## Exercise details
For the entries below, print exactly the lines between the line holding "(708, 969) none" and the line holding "[441,568,480,582] direcly ->", inclusive, and nothing else.
====================
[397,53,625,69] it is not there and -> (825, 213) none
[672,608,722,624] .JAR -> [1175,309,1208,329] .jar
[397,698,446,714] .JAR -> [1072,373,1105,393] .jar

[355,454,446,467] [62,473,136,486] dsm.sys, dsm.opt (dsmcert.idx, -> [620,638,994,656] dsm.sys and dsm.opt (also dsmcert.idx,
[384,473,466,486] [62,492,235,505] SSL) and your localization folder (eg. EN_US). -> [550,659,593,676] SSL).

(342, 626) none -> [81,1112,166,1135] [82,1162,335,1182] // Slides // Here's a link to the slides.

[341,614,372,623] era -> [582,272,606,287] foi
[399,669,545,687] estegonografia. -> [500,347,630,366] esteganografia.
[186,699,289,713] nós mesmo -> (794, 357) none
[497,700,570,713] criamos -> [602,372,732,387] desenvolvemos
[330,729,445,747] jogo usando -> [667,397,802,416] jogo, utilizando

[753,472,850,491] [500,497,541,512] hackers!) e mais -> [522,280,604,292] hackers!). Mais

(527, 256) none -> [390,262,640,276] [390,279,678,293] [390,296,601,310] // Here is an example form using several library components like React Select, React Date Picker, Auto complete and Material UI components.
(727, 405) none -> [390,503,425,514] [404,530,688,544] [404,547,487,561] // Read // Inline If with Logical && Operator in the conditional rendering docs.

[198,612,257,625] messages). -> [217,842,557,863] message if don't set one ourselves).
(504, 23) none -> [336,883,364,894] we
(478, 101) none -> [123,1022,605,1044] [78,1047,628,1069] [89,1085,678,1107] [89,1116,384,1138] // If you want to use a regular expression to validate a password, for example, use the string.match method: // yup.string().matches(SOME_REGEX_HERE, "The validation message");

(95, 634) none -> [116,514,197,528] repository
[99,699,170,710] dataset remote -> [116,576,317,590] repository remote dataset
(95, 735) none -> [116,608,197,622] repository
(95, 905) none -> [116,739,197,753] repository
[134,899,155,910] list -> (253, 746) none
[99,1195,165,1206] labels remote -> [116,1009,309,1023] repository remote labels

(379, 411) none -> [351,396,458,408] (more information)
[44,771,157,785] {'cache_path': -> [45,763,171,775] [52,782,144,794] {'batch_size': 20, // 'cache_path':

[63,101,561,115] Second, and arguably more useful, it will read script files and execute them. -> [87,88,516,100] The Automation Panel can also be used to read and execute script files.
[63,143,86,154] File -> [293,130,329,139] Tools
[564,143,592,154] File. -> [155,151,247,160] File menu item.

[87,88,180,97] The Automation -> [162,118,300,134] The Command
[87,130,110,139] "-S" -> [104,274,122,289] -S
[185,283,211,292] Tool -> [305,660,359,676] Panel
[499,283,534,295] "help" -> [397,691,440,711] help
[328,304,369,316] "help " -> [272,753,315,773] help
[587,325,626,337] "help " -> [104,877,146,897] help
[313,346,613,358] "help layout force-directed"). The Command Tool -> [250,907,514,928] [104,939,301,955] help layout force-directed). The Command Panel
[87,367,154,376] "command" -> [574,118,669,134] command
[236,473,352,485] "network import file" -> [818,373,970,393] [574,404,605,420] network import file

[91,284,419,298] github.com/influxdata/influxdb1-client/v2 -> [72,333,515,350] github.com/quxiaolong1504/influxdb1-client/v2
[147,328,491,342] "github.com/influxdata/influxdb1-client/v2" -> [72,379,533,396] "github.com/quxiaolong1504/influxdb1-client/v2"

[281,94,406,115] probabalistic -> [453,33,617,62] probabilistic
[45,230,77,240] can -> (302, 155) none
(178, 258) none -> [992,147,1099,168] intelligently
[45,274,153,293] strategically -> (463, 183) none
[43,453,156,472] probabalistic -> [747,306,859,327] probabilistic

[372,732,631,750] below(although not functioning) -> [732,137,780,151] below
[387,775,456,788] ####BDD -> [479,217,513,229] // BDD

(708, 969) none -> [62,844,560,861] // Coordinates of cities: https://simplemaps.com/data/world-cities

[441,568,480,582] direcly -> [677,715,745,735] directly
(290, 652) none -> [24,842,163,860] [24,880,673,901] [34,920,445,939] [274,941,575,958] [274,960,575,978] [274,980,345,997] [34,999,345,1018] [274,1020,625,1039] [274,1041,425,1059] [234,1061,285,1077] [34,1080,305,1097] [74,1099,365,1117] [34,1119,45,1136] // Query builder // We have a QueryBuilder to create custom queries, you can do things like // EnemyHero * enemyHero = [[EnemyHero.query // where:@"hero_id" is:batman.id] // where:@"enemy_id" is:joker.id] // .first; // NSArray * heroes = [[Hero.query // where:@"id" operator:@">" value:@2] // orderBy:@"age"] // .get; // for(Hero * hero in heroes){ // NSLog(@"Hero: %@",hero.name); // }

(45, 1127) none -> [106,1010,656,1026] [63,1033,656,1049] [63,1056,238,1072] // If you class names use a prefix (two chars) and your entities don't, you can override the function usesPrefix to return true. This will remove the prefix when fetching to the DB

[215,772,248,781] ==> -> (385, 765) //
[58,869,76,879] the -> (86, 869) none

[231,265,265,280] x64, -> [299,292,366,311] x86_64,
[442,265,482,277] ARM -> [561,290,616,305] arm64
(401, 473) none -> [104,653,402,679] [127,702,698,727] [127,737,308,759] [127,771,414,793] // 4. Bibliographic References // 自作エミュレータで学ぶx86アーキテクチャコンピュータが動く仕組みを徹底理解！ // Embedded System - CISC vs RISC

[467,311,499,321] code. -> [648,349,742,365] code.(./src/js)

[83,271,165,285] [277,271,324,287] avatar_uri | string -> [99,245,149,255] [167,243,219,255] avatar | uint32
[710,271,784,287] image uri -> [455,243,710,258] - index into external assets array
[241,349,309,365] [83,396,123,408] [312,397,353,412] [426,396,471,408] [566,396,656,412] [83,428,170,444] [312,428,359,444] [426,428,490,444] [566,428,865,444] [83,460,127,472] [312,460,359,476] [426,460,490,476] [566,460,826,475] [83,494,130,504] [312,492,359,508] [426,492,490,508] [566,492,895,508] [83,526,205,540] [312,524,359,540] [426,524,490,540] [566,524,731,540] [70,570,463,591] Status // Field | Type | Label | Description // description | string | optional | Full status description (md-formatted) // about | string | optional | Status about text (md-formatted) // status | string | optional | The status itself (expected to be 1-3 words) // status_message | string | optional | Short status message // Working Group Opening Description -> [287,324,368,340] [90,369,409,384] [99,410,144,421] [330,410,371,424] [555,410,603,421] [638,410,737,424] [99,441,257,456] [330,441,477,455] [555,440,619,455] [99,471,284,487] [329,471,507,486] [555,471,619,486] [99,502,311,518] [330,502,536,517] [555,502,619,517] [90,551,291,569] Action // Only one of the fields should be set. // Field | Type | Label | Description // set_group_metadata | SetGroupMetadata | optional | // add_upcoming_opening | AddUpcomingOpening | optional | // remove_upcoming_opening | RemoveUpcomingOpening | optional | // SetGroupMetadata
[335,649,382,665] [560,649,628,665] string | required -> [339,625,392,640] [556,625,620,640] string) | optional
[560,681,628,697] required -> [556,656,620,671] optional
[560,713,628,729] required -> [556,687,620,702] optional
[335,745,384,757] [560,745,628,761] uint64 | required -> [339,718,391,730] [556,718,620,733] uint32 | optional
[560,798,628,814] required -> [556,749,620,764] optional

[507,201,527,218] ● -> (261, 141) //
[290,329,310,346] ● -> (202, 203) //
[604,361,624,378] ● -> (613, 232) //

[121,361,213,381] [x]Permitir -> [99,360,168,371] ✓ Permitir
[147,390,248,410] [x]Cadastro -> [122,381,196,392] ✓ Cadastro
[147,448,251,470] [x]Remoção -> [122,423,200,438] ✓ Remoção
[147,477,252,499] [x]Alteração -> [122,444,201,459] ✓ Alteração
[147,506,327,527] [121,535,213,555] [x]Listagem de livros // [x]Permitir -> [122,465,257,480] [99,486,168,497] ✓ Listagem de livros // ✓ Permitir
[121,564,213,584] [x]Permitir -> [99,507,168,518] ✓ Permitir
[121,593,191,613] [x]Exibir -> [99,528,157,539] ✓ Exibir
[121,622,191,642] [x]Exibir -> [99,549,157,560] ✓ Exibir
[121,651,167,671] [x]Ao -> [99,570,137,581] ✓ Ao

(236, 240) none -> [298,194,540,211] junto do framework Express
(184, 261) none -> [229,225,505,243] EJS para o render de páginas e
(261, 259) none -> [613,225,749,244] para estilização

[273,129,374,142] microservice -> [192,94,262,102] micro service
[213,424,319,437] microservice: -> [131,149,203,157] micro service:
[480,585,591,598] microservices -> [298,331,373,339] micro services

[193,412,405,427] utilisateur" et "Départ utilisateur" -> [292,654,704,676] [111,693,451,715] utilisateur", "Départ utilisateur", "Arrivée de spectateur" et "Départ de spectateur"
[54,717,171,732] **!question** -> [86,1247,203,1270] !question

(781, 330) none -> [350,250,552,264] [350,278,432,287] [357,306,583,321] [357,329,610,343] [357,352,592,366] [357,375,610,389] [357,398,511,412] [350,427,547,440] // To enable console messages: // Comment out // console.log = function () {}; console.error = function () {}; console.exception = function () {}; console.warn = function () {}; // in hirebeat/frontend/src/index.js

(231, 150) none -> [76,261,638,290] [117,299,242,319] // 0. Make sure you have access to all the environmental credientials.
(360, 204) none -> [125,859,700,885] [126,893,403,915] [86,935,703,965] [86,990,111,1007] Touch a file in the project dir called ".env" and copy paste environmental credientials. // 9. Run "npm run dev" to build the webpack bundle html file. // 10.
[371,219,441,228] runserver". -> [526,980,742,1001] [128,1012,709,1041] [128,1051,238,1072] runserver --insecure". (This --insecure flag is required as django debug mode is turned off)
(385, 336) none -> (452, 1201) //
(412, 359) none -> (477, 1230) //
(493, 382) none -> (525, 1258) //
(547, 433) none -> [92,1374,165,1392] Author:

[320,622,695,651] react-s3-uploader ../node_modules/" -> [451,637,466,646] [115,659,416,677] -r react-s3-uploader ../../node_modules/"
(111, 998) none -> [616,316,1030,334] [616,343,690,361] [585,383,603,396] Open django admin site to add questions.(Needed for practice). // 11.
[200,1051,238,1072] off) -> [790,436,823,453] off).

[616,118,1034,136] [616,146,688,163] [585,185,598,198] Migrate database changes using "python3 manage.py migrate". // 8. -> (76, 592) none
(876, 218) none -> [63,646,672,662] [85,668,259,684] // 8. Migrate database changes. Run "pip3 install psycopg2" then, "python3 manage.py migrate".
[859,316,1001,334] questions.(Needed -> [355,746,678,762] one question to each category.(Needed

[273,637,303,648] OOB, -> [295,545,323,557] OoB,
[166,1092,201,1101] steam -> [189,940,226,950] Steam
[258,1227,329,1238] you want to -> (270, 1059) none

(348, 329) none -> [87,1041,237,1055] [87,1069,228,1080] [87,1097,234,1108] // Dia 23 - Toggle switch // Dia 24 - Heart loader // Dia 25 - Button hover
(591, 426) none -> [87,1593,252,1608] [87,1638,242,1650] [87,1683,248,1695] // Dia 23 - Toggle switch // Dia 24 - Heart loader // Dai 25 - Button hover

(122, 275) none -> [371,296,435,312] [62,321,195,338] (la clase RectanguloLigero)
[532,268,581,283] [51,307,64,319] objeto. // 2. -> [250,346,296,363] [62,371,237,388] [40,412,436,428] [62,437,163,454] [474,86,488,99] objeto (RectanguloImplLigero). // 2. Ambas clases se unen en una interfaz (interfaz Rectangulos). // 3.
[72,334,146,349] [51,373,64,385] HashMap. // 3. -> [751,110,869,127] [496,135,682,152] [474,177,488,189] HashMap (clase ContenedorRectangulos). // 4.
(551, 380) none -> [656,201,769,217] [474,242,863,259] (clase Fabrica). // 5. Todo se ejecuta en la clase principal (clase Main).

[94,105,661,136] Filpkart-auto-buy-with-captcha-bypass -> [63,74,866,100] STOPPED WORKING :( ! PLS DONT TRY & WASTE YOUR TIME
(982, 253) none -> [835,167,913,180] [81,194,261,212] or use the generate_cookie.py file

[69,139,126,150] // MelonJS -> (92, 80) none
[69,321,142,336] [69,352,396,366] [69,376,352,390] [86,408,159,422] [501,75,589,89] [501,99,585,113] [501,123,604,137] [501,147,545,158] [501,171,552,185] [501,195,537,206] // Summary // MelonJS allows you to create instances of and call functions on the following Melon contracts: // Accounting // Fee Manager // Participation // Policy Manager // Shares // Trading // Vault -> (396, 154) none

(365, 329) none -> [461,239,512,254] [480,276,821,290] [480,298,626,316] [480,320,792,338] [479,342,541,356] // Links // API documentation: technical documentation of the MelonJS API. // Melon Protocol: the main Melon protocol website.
====================
## Result for this task
(708, 969) none -> [62,844,560,861] // Coordinates of cities: https://simplemaps.com/data/world-cities

[441,568,480,582] direcly -> [677,715,745,735] directly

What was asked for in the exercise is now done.